The Rust port of the client side of the protocol. Two surfaces:

  • A client SDK for embedding DMP into other Rust applications, iOS / Android apps (via UniFFI bindings), or server backends — no Python runtime required.
  • A standalone CLI (dnsmesh) that ships as a single static binary and doubles as a sendmail-compatible MTA stub for mutt, neomutt, and other Maildir-aware clients.

Pre-built CLI binaries are published on every cli-v* tag at github.com/oscarvalenzuelab/dnsmesh-rs/releases. Seven targets ship per release covering macOS (Intel + Apple Silicon), Linux (x86_64 glibc + musl, aarch64), and Windows (x86_64 + aarch64).

# macOS Apple Silicon, latest release:
curl -fsSL -o dnsmesh.tar.gz \
  https://github.com/oscarvalenzuelab/dnsmesh-rs/releases/latest/download/dnsmesh-cli-aarch64-apple-darwin.tar.gz
tar -xzf dnsmesh.tar.gz
sudo install -m 0755 dnsmesh /usr/local/bin/

If you have a Rust toolchain, cargo install from source works the same way it does for any other Rust CLI — see the dnsmesh-rs README for the one-liner.

The node implementation stays in the Python reference — the Rust port is intentionally client-only.
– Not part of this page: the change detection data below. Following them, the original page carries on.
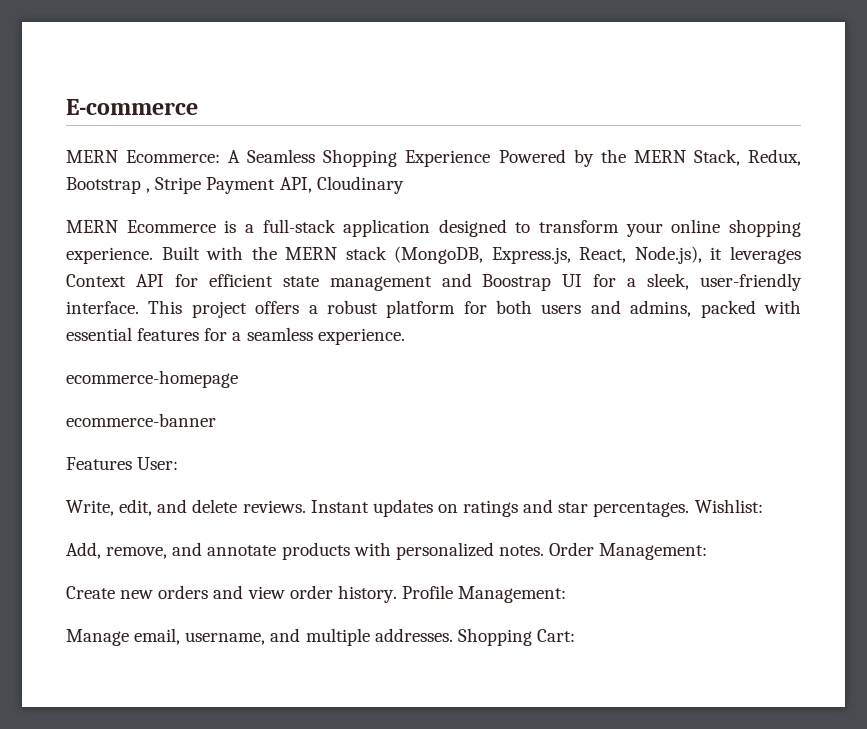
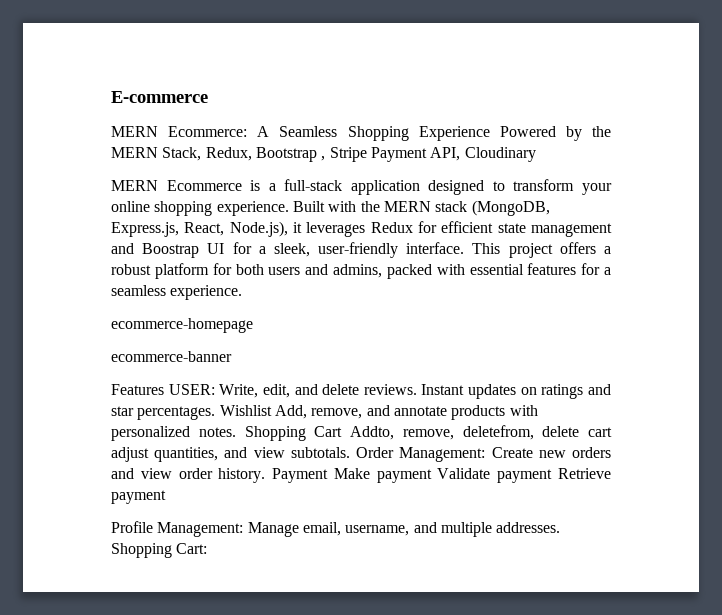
- Built with the MERN stack (MongoDB, Express.js, React, Node.js), it leverages Context API for efficient state management and Boostrap UI for a sleek, user-friendly interface.
+ Built with the MERN stack (MongoDB, Express.js, React, Node.js), it leverages Redux for efficient state management and Boostrap UI for a sleek, user-friendly interface.
- Features User:
- Write, edit, and delete reviews.
+ Features USER: Write, edit, and delete reviews.
- Wishlist:
- Add, remove, and annotate products with personalized notes.
+ Wishlist Add, remove, and annotate products with personalized notes.
+ Shopping Cart Addto, remove, deletefrom, delete cart adjust quantities, and view subtotals.
- Order Management:
- Create new orders and view order history. Profile Management:
- Manage email, username, and multiple addresses.
+ Order Management: Create new orders and view order history. Payment Make payment Validate payment Retrieve payment
+ Profile Management: Manage email, username, and multiple addresses.

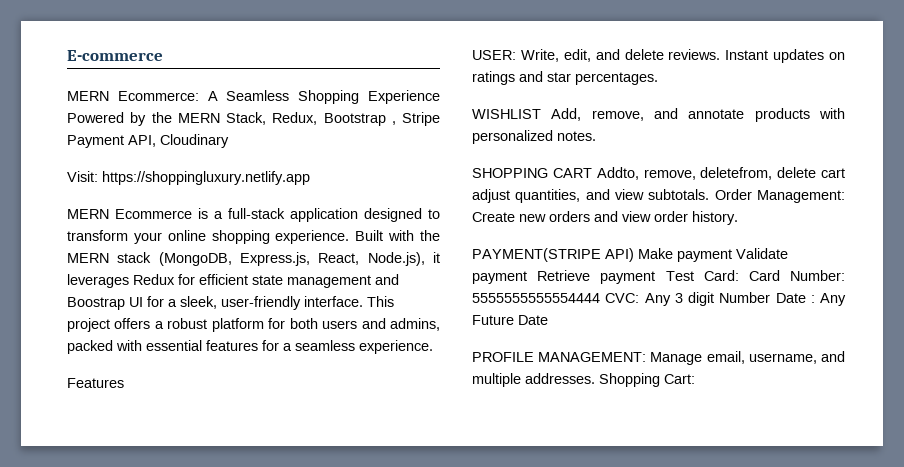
+ Visit: https://shoppingluxury.netlify.app
- ecommerce-homepage
- ecommerce-banner
- Features USER: Write, edit, and delete reviews.
+ Features
+ USER: Write, edit, and delete reviews.
- Instant updates on ratings and star percentages. Wishlist Add, remove, and annotate products with personalized notes. Shopping Cart Addto, remove, deletefrom, delete cart adjust quantities, and view subtotals.
+ Instant updates on ratings and star percentages.
+ WISHLIST Add, remove, and annotate products with personalized notes.
+ SHOPPING CART Addto, remove, deletefrom, delete cart adjust quantities, and view subtotals.
- Order Management: Create new orders and view order history. Payment Make payment Validate payment Retrieve payment
- Profile Management: Manage email, username, and multiple addresses.
+ Order Management: Create new orders and view order history.
+ PAYMENT(STRIPE API) Make payment Validate payment Retrieve payment Test Card: Card Number: 5555555555554444 CVC: Any 3 digit Number Date : Any Future Date
+ PROFILE MANAGEMENT: Manage email, username, and multiple addresses.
Which client should I use?

  • Trying DMP for the first time, comfortable in a terminal — start with the Python CLI and the Getting Started walkthrough.
  • Want a GUI — grab a dnsmesh-app installer for your platform. Same identity files work alongside the CLI; the Import from CLI button copies an existing ~/.dmp/ identity in one click.
  • Building DMP into another app — link the dnsmesh-rs crate or use its UniFFI bindings. The Python reference and the Rust SDK share the wire format and are exercised against each other in CI.
  • Want a faster, dependency-free terminal client — install the Rust CLI binary from dnsmesh-rs releases. No Python runtime, single static binary.

Reporting issues

Each client tracks its own bugs:

Security-sensitive reports — anything that could leak plaintext, private keys, or undermine the trust model — go to the addresses in each repo’s SECURITY.md, not to a public issue.